The application of stress does not entail that the system will distort as a result. Martin-Breen and Anderies’ characterization of engineering resilience includes the possibility that a system may become less susceptible to a given stress over time [14
]. That is, the same magnitude of stress applied at tn
may not affect the system as much as it did at t1
. This insight implies that systems have an activation limit; the authors refer to this as the system’s “stability”. It must be noted that this represents a departure from how stability is used elsewhere. As discussed in Gunderson, some authors use the term to denote when a system is at or near an equilibrium point [12
]. Other conceptions couple stability and retraction rate. Some conceptions also take stability to imply the existence of only one valid stability domain. In this work, stability is used much more narrowly to denote the activation threshold a stressor must exceed to create a distortion in the system. If a stress falls below the limit represented by stability, then it does not cause distortion in the system. This lack of distortion may lead to the inclination to disregard stability in the context of resilience. That is, one might argue that resilience is concerned with what happens once the system begins to distort and not before. However, given that some resilience strategies are intended to increase this activation limit, it is worth including it in this typology. Moreover, strategies intended to promote stability may also impact other properties such as elasticity and thus warrant consideration.
Perhaps the most readily identifiable property corresponds to the magnitude of the disturbance the system can handle or absorb before failure. The corresponding system effect is distortion—so the concern more specifically here is with the amount of distortion a system can sustain before failure. Conjuring the image of rubber band, “elasticity” refers to the total distance the band can be stretched before breaking. This distortion can manifest in the system as a whole or with respect to one or more of its components. If a system is defined, in part, by the inclusion of certain necessary components, the failure of any one of these will then lead to overall system collapse. Goldberg refers to this property as “flexibility” and links it with what he refers to as “boundary-oriented” approaches to resilience [30
] (p. 22). He appears to treat an emphasis on flexibility as being mutually exclusive with one that focuses on the speed-of-return to the system’s pre-disturbance state. The authors do not go this far and so eschew the term ‘flexibility’ in favor of the intuitively appealing ‘elasticity’.
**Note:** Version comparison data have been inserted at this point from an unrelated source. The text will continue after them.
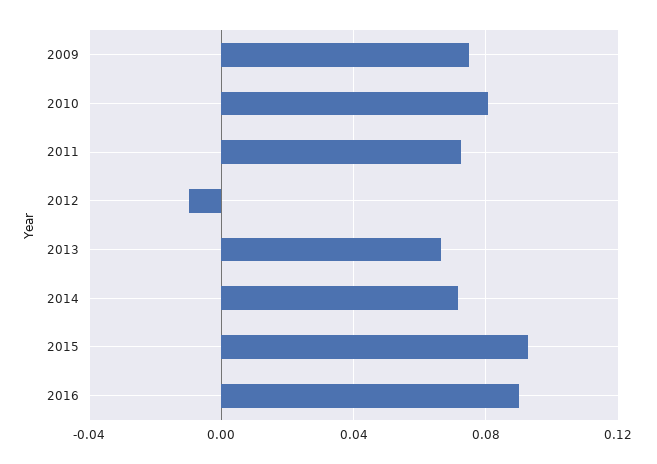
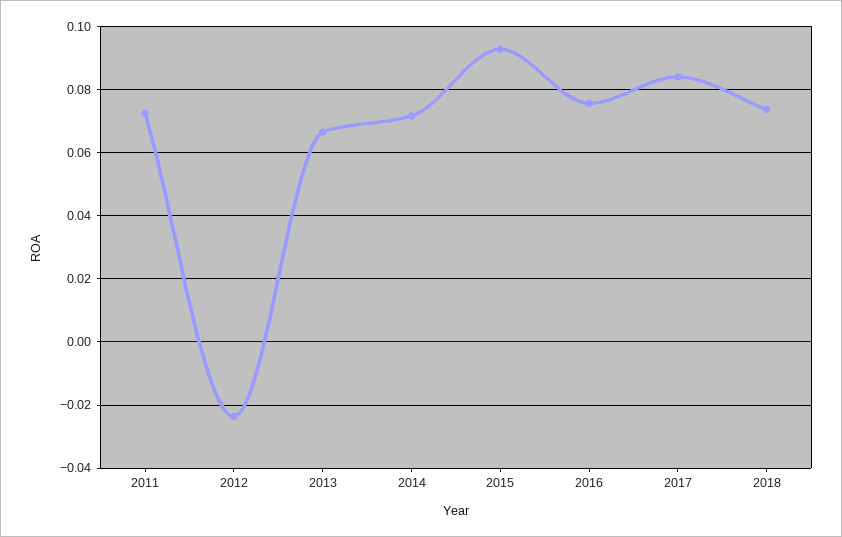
2009: 0.075 -> none
2010: 0.08 -> none
2012: -0.01 -> -0.024
2016: 0.09 -> 0.076
2017: none -> 0.084
2018: none -> 0.074

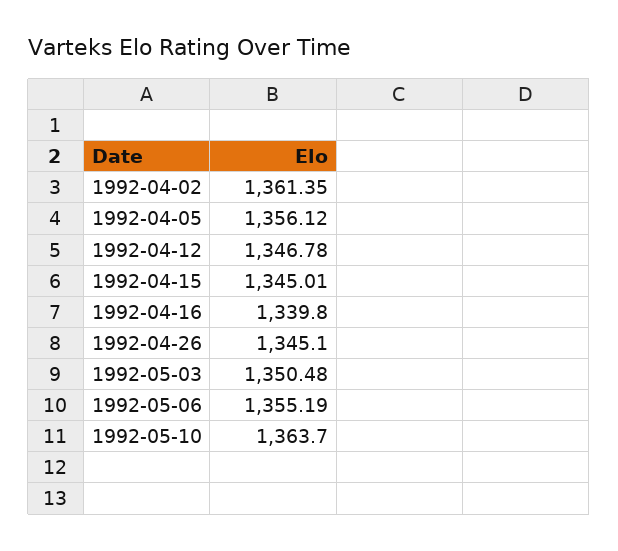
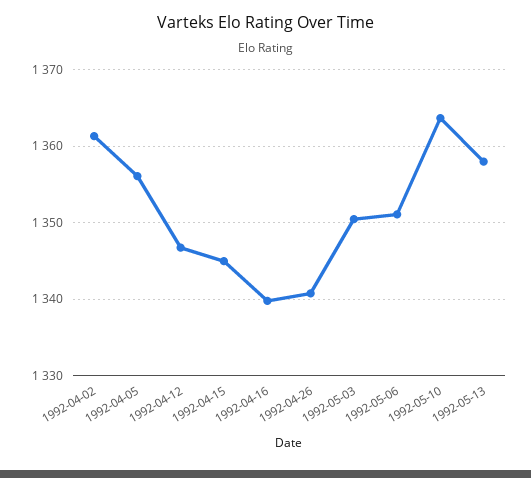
1992-04-26: 1345.1 -> 1341
1992-05-06: 1355.19 -> 1351
1992-05-13: none -> 1358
It should be noted that in structural-materials science when a distortion is observable, it falls within the domain of “plasticity” versus “elasticity” [31
]. Unobservable distortions fall within a material’s elasticity range. This understanding of elasticity holds that as soon as stress is applied, there is a corresponding distortion; denying the notion of stability introduced above. Instead, elasticity constitutes the first significant threshold of the stress-strain relationship. Distortions that occur in the elastic region are temporary in nature—the material returns to its original state (e.g., geometry). Once a stress exceeds this threshold, then plasticity occurs. The distortion (deformation) observed in the plasticity range is permanent. Insofar as the deformation observed in a material’s plasticity range is permanent, this term is inaccurate in the context of systems resilience where deformation as the result of stress is temporary [22
]. The authors, then, opt to continue to use the term ‘elasticity’ but depart from the characterization that distortions in the elasticity range are unobservable. The contention that systems have an activation limit below which stress causes no distortion (observable or otherwise) represents another departure from the structural-materials approach.
2.3.3. Retraction Rate
If elasticity refers to the amount (distance) a system can distort as the result of stress, then retraction rate refers to the speed with which it returns to a state of dynamic equilibrium. Considering the characterization of engineering resilience above, this property is most germane to those circumstances in which the system returns to its original, pre-disturbance state. This property, for instance, is not necessarily applicable to those situations in which a system permanently changes (e.g., evolves) to a new status quo. Borrowing from both Folke et al. and Martin-Breen and Anderies, this latter rate may be referred to as ‘transformation rate’ [7
]. It is worth pointing out that a faster retraction rate is not always favorable and may, in fact, come at the expense of overall system integrity. Goldberg, for example, observes that rapid, short term interventions intended to either maximize system output or, minimally, restore system equilibrium can lead to overall decline in system health [30
]. The application of pesticides to crops serve as one such cautionary tale. An escalating, destructive cycle of pesticide application, pest resistance, and environmental degradation is the result, he contends, of a short-term emphasis on rapid system balancing [30
]. In generalizing the lessons learned from this and other examples, he states [30
] (p. 19):
“the decision-making process led to large-scale and rapidly implemented decisions. The system upon which such decisions were imposed reacted with unexpected consequences. These unexpected and often undesirable consequences resulted largely from the simplification of the system that is caused by large, fast, simple and direct decision-making process.”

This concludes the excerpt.